▸ **ASSIGNMENT**
Retype, word for word, every line from the one holding "width: 466px; height: 314px;" through the one holding "width: 466px; height: 315px;" in the entries below, both included, and only those lines.

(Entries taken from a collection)
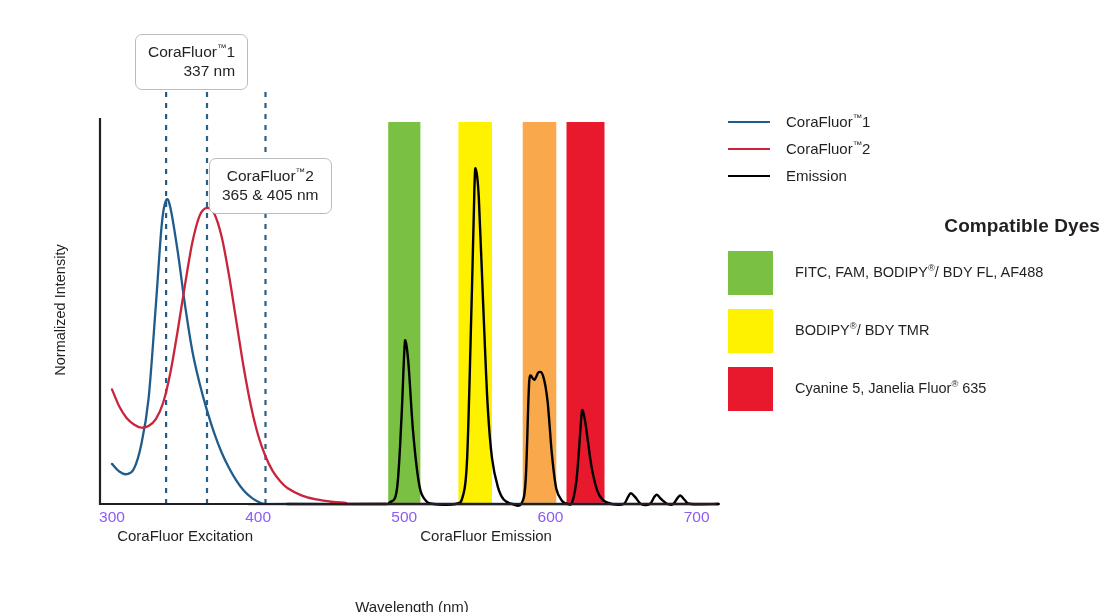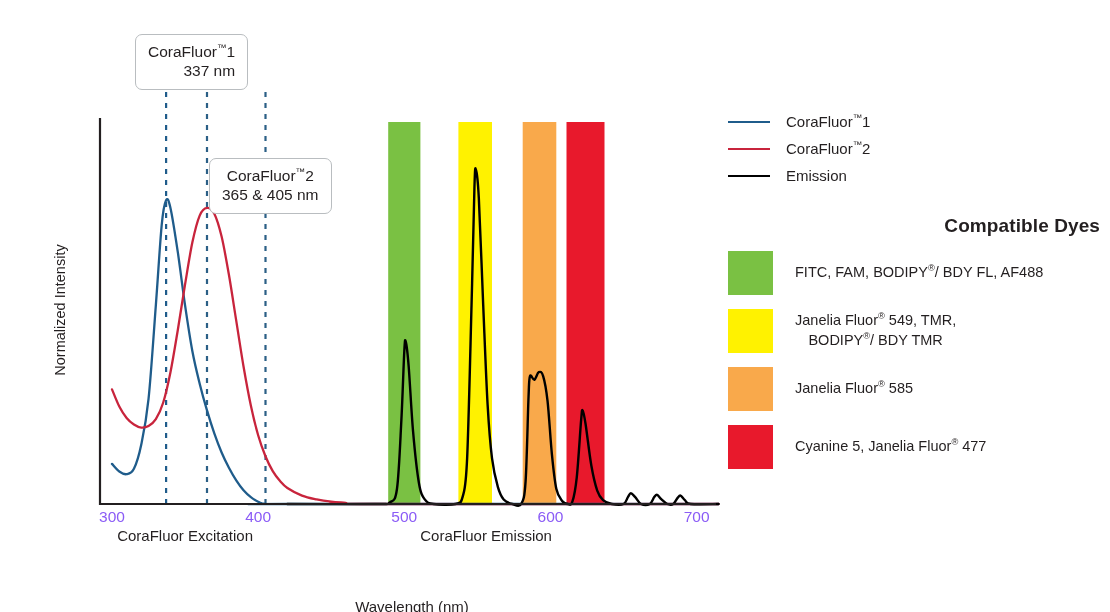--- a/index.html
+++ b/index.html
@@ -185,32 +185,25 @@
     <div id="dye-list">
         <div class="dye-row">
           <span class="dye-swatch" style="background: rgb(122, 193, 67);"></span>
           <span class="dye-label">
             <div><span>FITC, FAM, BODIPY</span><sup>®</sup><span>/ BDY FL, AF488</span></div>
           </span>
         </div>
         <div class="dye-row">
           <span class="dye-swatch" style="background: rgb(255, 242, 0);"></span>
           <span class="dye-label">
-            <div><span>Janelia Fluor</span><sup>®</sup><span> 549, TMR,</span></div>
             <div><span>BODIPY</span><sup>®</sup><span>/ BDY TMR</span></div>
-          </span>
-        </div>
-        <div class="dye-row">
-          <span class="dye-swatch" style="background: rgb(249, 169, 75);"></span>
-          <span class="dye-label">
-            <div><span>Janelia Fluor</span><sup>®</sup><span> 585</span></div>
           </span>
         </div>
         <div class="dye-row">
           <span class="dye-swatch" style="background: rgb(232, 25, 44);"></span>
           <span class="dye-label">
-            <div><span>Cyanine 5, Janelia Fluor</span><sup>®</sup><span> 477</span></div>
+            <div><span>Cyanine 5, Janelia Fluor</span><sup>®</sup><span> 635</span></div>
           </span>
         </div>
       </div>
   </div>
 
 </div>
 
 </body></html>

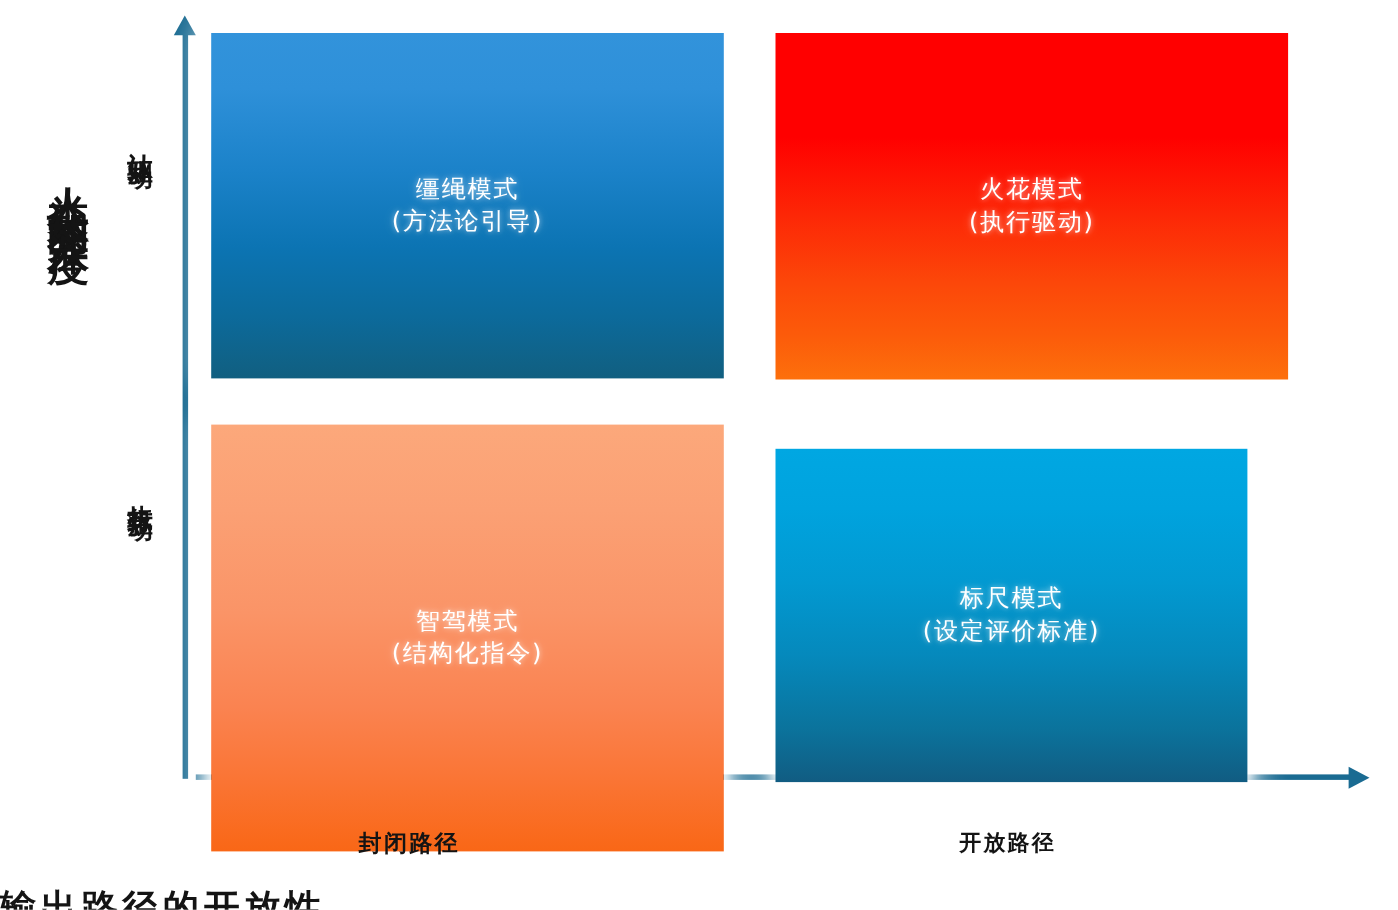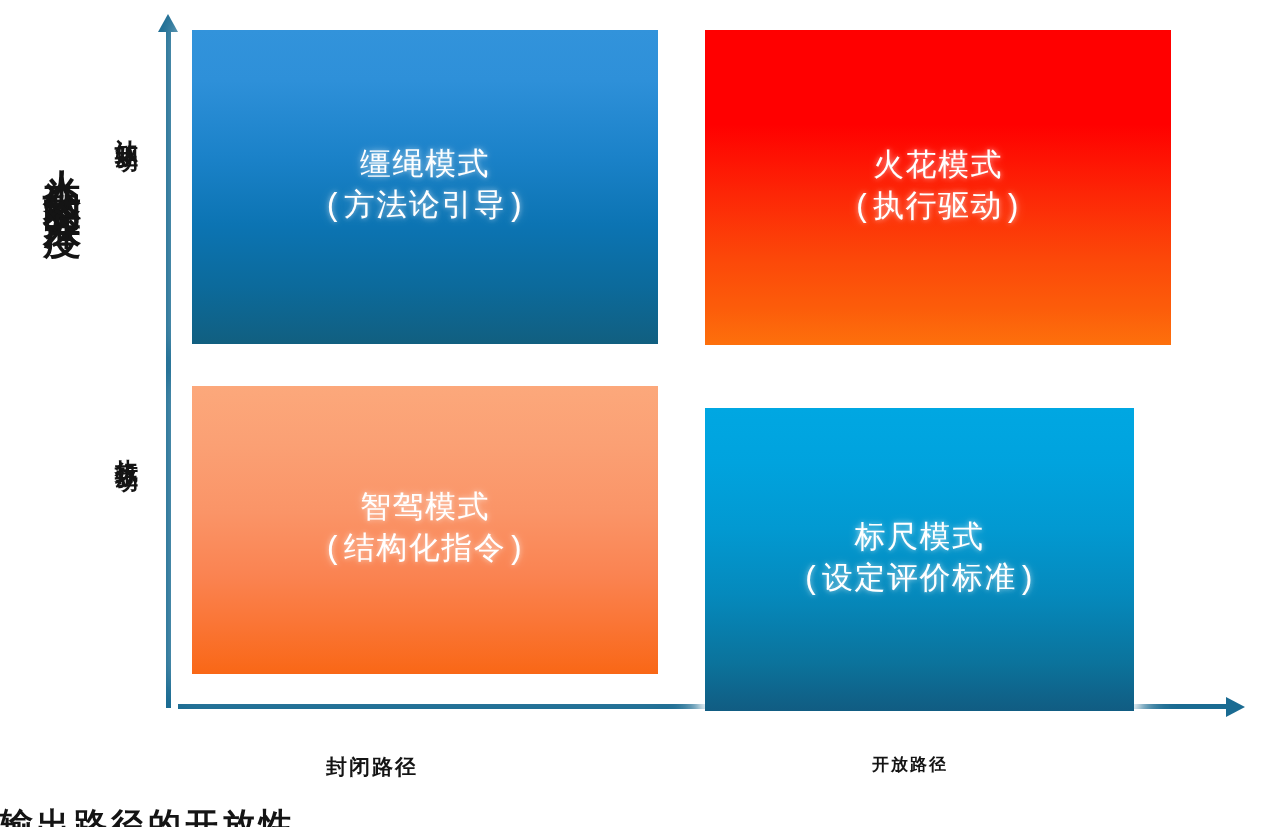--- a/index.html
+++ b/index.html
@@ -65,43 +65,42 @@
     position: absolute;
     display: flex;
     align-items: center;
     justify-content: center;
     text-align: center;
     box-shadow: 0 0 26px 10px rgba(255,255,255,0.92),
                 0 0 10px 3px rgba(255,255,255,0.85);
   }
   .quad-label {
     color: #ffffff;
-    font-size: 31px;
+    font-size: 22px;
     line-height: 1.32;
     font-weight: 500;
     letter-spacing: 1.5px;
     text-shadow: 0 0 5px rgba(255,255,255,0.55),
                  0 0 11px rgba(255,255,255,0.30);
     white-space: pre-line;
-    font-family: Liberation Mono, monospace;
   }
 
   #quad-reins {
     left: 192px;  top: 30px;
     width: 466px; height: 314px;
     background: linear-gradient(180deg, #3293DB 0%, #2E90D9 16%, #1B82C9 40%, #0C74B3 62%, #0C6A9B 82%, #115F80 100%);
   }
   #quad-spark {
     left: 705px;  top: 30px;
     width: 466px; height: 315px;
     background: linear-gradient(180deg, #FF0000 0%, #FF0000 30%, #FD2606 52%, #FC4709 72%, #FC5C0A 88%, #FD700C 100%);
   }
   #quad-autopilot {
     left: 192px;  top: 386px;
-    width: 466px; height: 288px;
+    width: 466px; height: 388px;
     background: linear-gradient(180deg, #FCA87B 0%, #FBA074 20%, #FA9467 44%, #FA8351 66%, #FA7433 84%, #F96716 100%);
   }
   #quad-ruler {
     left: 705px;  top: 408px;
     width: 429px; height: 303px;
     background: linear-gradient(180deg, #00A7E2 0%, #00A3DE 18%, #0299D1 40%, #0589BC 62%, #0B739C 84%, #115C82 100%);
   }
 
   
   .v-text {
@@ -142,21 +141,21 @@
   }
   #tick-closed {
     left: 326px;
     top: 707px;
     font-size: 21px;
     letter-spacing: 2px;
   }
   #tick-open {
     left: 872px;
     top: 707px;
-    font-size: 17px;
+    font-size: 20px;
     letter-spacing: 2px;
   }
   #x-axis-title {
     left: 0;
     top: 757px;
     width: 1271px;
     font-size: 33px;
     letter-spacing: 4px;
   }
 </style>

▸ **RESULT**
     width: 466px; height: 314px;
     background: linear-gradient(180deg, #3293DB 0%, #2E90D9 16%, #1B82C9 40%, #0C74B3 62%, #0C6A9B 82%, #115F80 100%);
   }
   #quad-spark {
     left: 705px;  top: 30px;
     width: 466px; height: 315px;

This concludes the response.